Plusieurs alternatives sont possibles pour intégrer une entreprise étrangère, quel que soit le niveau d’étude.

Projet de fin d’études, stage, semestre obligatoire… Chaque année, de nombreux jeunes tentent de trouver une alternance à l’étranger. Si de nombreux dispositifs existent aujourd’hui pour les aider, les difficultés peuvent rapidement se multiplier. 

Que ce soit au niveau des contraintes administratives, d’une absence de partenariat entre l’école et les entreprises ou pour des raisons budgétaires, certains jeunes sont obligés d’abandonner leur projet. Et pourtant, plusieurs alternatives sont tout de même envisageables.

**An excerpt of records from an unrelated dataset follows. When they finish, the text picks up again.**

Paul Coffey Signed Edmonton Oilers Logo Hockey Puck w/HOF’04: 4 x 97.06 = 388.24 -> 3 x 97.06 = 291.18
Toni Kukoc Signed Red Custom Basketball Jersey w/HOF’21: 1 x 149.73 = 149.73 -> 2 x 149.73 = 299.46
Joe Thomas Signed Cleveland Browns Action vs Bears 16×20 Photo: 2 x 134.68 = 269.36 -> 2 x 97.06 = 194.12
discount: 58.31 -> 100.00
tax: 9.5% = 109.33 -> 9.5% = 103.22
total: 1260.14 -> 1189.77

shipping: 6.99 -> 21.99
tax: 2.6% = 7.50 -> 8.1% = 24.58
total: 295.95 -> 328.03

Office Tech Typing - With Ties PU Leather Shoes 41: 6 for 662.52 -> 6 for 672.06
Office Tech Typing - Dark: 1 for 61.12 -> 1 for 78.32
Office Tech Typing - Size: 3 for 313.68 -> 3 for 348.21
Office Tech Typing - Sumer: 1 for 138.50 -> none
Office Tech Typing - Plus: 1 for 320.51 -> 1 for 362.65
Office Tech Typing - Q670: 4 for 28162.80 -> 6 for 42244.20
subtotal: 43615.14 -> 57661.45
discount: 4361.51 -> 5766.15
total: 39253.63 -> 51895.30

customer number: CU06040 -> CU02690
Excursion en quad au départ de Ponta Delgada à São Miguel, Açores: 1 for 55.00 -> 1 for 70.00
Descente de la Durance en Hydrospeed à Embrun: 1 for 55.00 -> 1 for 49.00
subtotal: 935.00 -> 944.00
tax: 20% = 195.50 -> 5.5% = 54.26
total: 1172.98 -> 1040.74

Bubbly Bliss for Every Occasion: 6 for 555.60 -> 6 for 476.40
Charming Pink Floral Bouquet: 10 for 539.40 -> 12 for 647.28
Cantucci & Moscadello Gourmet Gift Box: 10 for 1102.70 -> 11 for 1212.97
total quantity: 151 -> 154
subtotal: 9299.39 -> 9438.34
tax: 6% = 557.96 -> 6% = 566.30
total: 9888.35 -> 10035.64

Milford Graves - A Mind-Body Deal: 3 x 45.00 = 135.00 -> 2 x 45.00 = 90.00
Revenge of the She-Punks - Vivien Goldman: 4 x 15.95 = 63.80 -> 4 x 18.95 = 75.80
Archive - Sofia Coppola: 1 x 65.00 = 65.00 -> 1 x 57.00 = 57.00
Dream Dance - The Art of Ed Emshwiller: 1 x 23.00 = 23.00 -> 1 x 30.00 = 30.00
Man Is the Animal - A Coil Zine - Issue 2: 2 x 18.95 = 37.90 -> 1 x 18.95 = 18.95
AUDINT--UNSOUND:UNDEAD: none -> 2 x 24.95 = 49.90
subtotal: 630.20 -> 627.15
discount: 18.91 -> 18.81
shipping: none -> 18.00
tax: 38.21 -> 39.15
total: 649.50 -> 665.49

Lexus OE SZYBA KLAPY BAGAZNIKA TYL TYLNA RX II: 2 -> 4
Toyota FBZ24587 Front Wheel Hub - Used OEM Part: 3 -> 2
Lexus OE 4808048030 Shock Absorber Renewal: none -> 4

Pour ses bourses : le programme Erasmus +

Avec 33 pays accessibles en Europe, le programme Erasmus propose de nombreux avantages. Lycéens, apprentis, étudiants, jeunes diplômés ou stagiaires, il permet aux jeunes d’effectuer entre deux semaines et un an de formation au sein d’une entreprise étrangère. Ces périodes de mobilité sont cumulables par cycle d’étude. Un étudiant qui décide par exemple de partir quatre mois en licence 2 pourra ensuite partir huit mois en licence 3. Autre avantage : le programme étant en lien avec l'école, il est aussi très encadré.

Pour autant, Erasmus n’est pas une plateforme d’offre de stages. Néanmoins, dès que le jeune a trouvé son lieu de stage, le programme peut lui proposer les bourses. En fonction du pays d’accueil, ces aides financières peuvent varier de 320 € à 520 € par mois, en plus des bourses sur critères sociaux. 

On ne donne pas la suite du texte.